Analisis Pergerakan IHSG
Pada perdagangan Rabu, 6 Agustus 2025, IHSG ditutup melemah sebesar 11,435 poin atau 0,15 persen ke level 7.503,750. Penurunan ini terjadi setelah IHSG bergerak fluktuatif sepanjang hari. Sektor consumer non-cyclical menjadi penyumbang koreksi terbesar, sementara sektor basic material mencatatkan kenaikan tertinggi.
Prediksi dan Analisis dari Sekuritas
Phintraco Sekuritas
- Prediksi Pergerakan: IHSG diperkirakan akan bergerak sideways atau mendatar dalam rentang 7.450 hingga 7.550. Ini berarti IHSG kemungkinan besar tidak akan mengalami kenaikan atau penurunan yang signifikan, melainkan bergerak di sekitar level tersebut.
- Faktor Pendorong: Phintraco Sekuritas menyoroti beberapa data ekonomi yang akan dirilis dan dapat mempengaruhi pergerakan pasar:
- China: Data surplus neraca perdagangan bulan Juli 2025 diperkirakan turun.
- Inggris: Bank of England diperkirakan akan menurunkan suku bunga.
- Amerika Serikat: Data klaim pengangguran mingguan (initial jobless claims) diperkirakan sedikit meningkat.
- Dalam Negeri: Data cadangan devisa Indonesia bulan Juli 2025 akan dirilis.
- Rekomendasi Saham: Phintraco merekomendasikan saham ERAA, BRMS, PGAS, AKRA, dan ISAT untuk dicermati.
MNC Sekuritas
- Prediksi Pergerakan: MNC Sekuritas melihat pelemahan IHSG pada hari sebelumnya disertai dengan tekanan jual. Secara teknikal, IHSG diprediksi masih rawan melanjutkan koreksinya untuk menguji level 7.259 hingga 7.415.

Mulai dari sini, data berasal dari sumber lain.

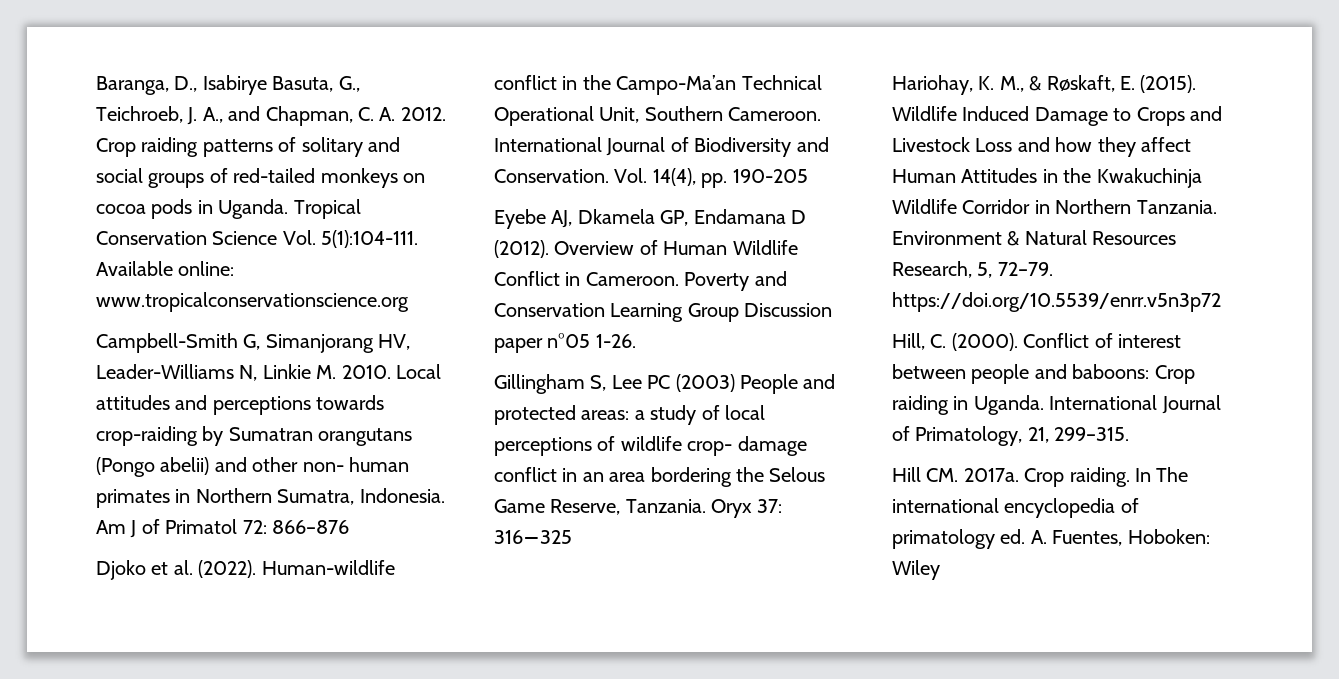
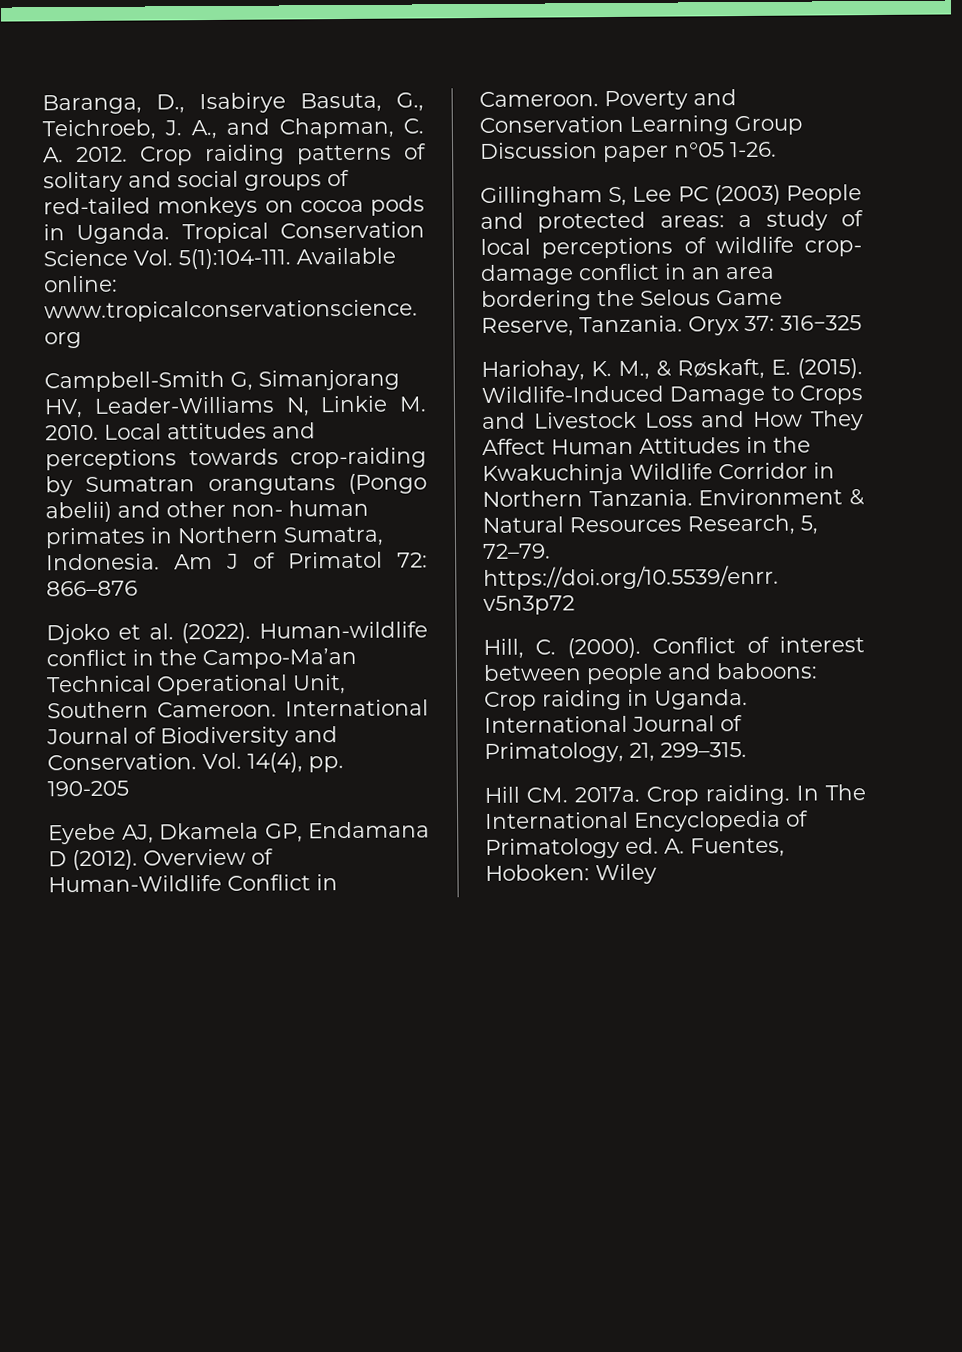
- Overview of Human Wildlife Conflict in Cameroon.
+ Overview of Human-Wildlife Conflict in Cameroon.
- Wildlife Induced Damage to Crops and Livestock Loss and how they affect Human Attitudes in the Kwakuchinja Wildlife Corridor in Northern Tanzania.
+ Wildlife-Induced Damage to Crops and Livestock Loss and How They Affect Human Attitudes in the Kwakuchinja Wildlife Corridor in Northern Tanzania.
- In The international encyclopedia of primatology ed. A. Fuentes, Hoboken: Wiley
+ In The International Encyclopedia of Primatology ed. A. Fuentes, Hoboken: Wiley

- Rekomendasi Saham: MNC Sekuritas merekomendasikan saham ANTM, BKSL, MDKA, dan MLPL untuk diperhatikan.
Kesimpulan
Secara keseluruhan, artikel ini menunjukkan bahwa para analis memiliki pandangan yang berbeda mengenai pergerakan IHSG. Phintraco Sekuritas memprediksi pergerakan sideways, sedangkan MNC Sekuritas memperkirakan IHSG akan melanjutkan koreksinya dan berpotensi turun lebih dalam.

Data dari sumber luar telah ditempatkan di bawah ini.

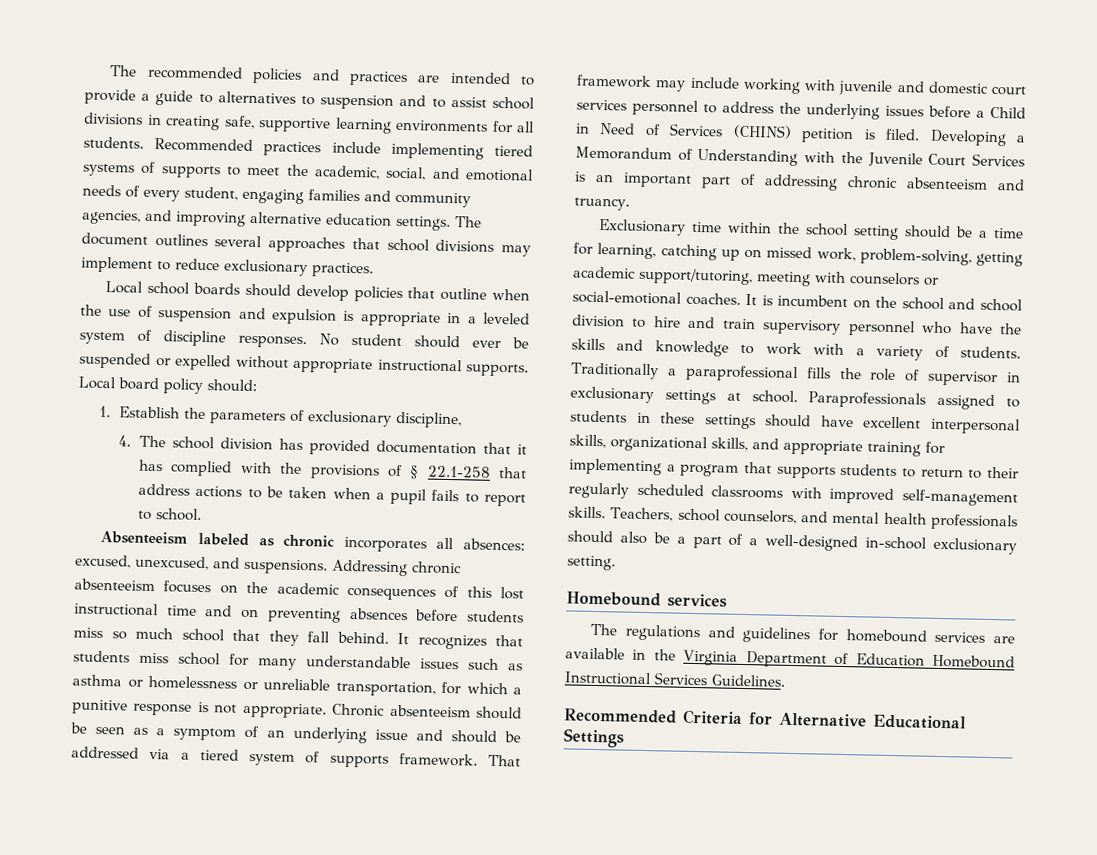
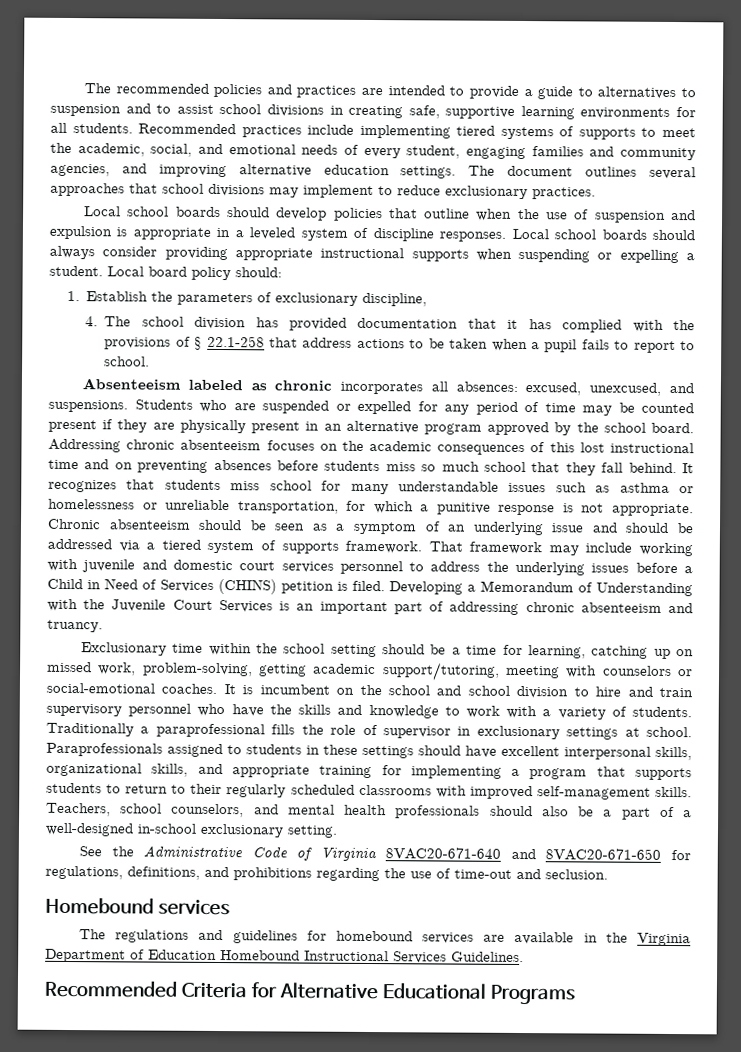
- No student should ever be suspended or expelled without appropriate instructional supports.
+ Local school boards should always consider providing appropriate instructional supports when suspending or expelling a student.
+ Students who are suspended or expelled for any period of time may be counted present if they are physically present in an alternative program approved by the school board.
+ See the Administrative Code of Virginia 8VAC20-671-640 and 8VAC20-671-650 for regulations, definitions, and prohibitions regarding the use of time-out and seclusion.
- Recommended Criteria for Alternative Educational Settings
+ Recommended Criteria for Alternative Educational Programs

Kedua sekuritas juga memberikan rekomendasi saham yang berbeda-beda untuk dicermati oleh investor pada perdagangan Kamis (7/8). Penting untuk diingat bahwa keputusan investasi sepenuhnya ada di tangan pembaca dan berita ini bukan merupakan ajakan untuk membeli atau menjual produk investasi tertentu.